Repeat exactly the lines from the start of the entries below through the line containing "margin-top: 4px ->". Omit the rest.

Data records
-- Opening Marker --

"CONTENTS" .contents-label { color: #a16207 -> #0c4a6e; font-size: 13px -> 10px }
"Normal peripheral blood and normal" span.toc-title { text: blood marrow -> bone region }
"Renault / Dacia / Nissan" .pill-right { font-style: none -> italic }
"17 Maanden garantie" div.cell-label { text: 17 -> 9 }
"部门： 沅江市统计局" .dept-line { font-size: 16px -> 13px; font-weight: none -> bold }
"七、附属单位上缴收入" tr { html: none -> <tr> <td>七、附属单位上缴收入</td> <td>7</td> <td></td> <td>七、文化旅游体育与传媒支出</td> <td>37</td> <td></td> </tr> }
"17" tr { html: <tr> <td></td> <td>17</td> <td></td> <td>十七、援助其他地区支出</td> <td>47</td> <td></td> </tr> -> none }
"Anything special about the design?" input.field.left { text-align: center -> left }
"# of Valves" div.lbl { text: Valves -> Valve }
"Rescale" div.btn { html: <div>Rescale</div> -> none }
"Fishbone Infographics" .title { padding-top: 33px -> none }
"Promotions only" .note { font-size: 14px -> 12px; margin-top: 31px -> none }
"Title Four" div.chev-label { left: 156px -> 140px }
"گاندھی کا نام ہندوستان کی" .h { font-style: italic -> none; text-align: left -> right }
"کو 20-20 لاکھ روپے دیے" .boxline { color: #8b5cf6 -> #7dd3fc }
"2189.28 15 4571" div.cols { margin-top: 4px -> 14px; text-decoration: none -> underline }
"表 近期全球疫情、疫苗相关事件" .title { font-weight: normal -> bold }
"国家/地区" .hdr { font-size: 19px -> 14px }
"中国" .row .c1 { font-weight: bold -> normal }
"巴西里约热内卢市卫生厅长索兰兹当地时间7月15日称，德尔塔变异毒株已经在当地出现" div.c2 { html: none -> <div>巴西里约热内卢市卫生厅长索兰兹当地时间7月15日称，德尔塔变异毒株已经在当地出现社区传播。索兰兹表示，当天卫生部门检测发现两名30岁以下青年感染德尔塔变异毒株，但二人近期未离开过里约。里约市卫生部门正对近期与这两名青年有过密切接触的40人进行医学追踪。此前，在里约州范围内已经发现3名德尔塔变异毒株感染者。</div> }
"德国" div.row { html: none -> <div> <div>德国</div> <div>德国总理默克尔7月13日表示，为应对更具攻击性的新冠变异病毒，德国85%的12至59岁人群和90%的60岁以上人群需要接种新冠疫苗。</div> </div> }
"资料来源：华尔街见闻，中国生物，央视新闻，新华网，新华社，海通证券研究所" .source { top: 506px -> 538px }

-- Closing Marker --

RESULT OF THIS EXERCISE:
"CONTENTS" .contents-label { color: #a16207 -> #0c4a6e; font-size: 13px -> 10px }
"Normal peripheral blood and normal" span.toc-title { text: blood marrow -> bone region }
"Renault / Dacia / Nissan" .pill-right { font-style: none -> italic }
"17 Maanden garantie" div.cell-label { text: 17 -> 9 }
"部门： 沅江市统计局" .dept-line { font-size: 16px -> 13px; font-weight: none -> bold }
"七、附属单位上缴收入" tr { html: none -> <tr> <td>七、附属单位上缴收入</td> <td>7</td> <td></td> <td>七、文化旅游体育与传媒支出</td> <td>37</td> <td></td> </tr> }
"17" tr { html: <tr> <td></td> <td>17</td> <td></td> <td>十七、援助其他地区支出</td> <td>47</td> <td></td> </tr> -> none }
"Anything special about the design?" input.field.left { text-align: center -> left }
"# of Valves" div.lbl { text: Valves -> Valve }
"Rescale" div.btn { html: <div>Rescale</div> -> none }
"Fishbone Infographics" .title { padding-top: 33px -> none }
"Promotions only" .note { font-size: 14px -> 12px; margin-top: 31px -> none }
"Title Four" div.chev-label { left: 156px -> 140px }
"گاندھی کا نام ہندوستان کی" .h { font-style: italic -> none; text-align: left -> right }
"کو 20-20 لاکھ روپے دیے" .boxline { color: #8b5cf6 -> #7dd3fc }
"2189.28 15 4571" div.cols { margin-top: 4px -> 14px; text-decoration: none -> underline }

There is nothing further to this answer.